:: EXTRACTED MATERIAL

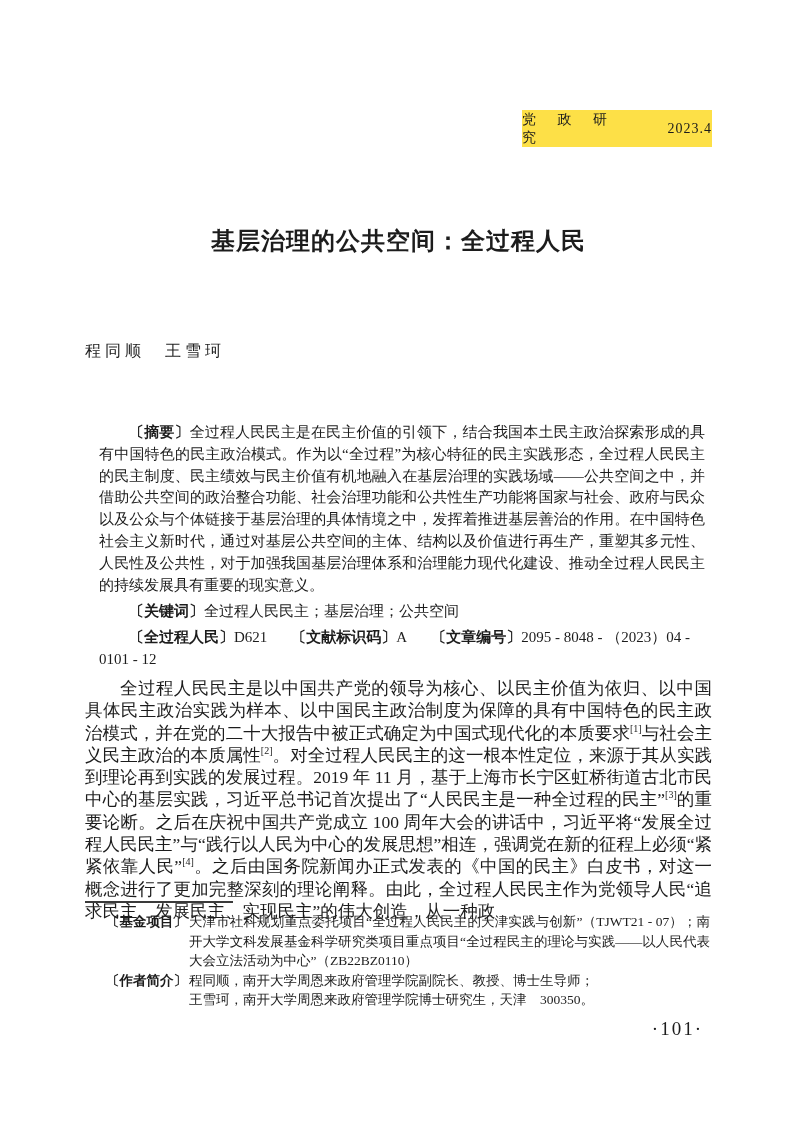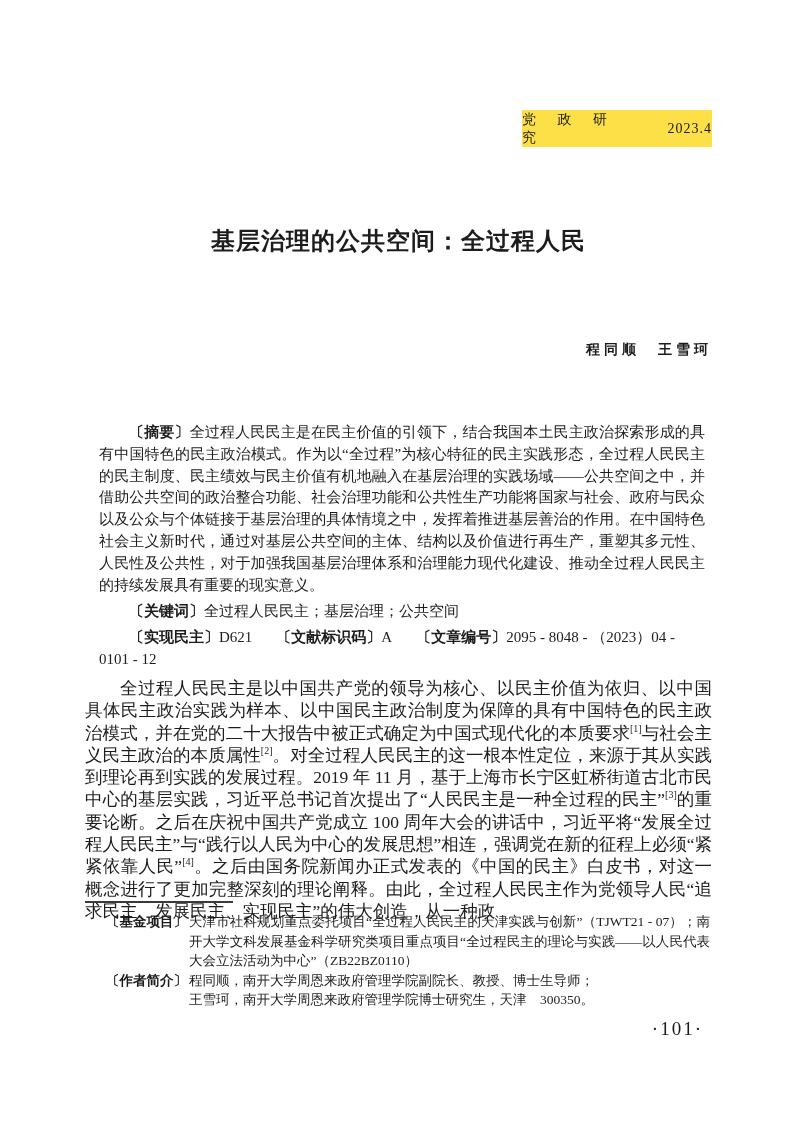--- a/index.html
+++ b/index.html
@@ -44,10 +44,9 @@
   .authors {
     position: absolute;
     top: 341px; left: 85px; width: 627px;
-    text-align: right;
-    font-size: 14px;
+    text-align: left;
+    font-size: 16px;
     letter-spacing: 4px;
-    font-weight: bold;
   }
 
   

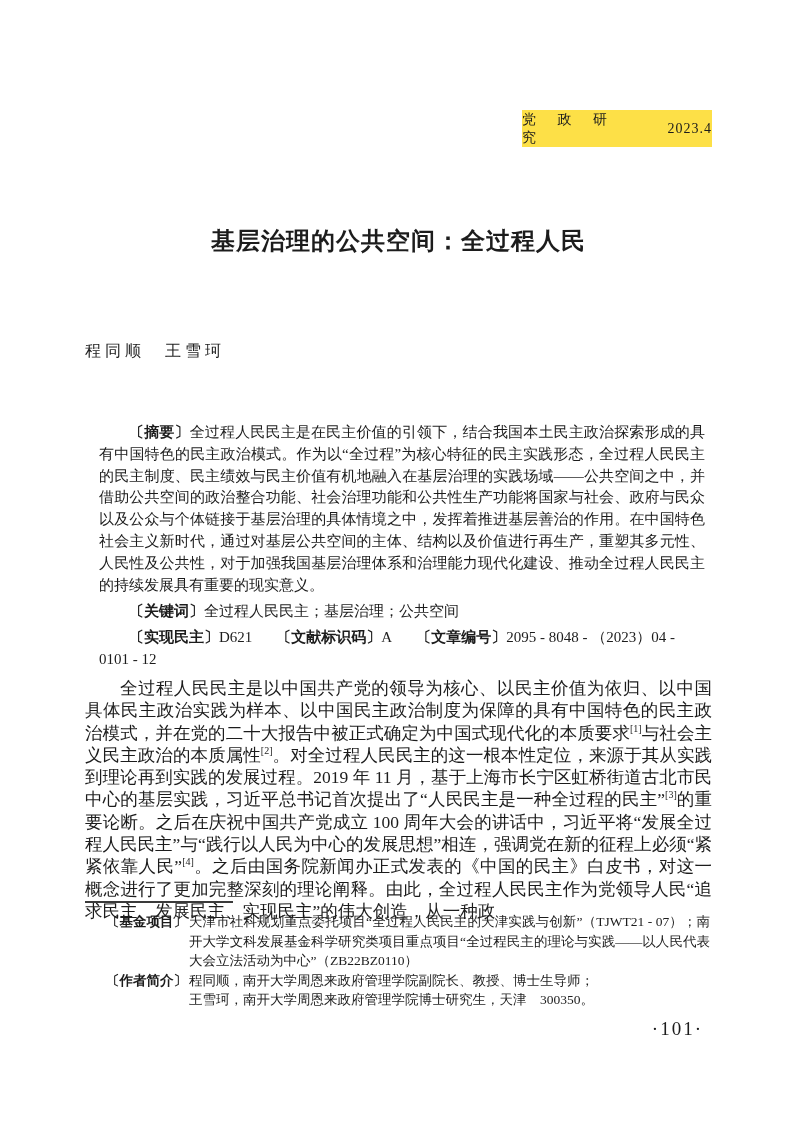--- a/index.html
+++ b/index.html
@@ -124,7 +124,7 @@
   <div class="meta-block">
     <p><span class="label-b">〔摘要〕</span><span>全过程人民民主是在民主价值的引领下，结合我国本土民主政治探索形成的具有中国特色的民主政治模式。作为以“全过程”为核心特征的民主实践形态，全过程人民民主的民主制度、民主绩效与民主价值有机地融入在基层治理的实践场域——公共空间之中，并借助公共空间的政治整合功能、社会治理功能和公共性生产功能将国家与社会、政府与民众以及公众与个体链接于基层治理的具体情境之中，发挥着推进基层善治的作用。在中国特色社会主义新时代，通过对基层公共空间的主体、结构以及价值进行再生产，重塑其多元性、人民性及公共性，对于加强我国基层治理体系和治理能力现代化建设、推动全过程人民民主的持续发展具有重要的现实意义。</span></p>
     <p class="kw"><span class="label-b">〔关键词〕</span><span>全过程人民民主；基层治理；公共空间</span></p>
-    <p class="cls"><span class="label-b">〔实现民主〕</span><span class="val">D621</span><span class="gap"></span><span class="label-b">〔文献标识码〕</span><span class="val">A</span><span class="gap"></span><span class="label-b">〔文章编号〕</span><span class="val">2095 - 8048 - （2023）04 - 0101 - 12</span></p>
+    <p class="cls"><span class="label-b">〔全过程人民〕</span><span class="val">D621</span><span class="gap"></span><span class="label-b">〔文献标识码〕</span><span class="val">A</span><span class="gap"></span><span class="label-b">〔文章编号〕</span><span class="val">2095 - 8048 - （2023）04 - 0101 - 12</span></p>
   </div>
 
   <div class="body-block">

::::

-- AIM OF THE EXERCISE --
Wherever the word "block" appears in the entries above, copy that whole line.

-- RESULT --
   <div class="meta-block">
   <div class="body-block">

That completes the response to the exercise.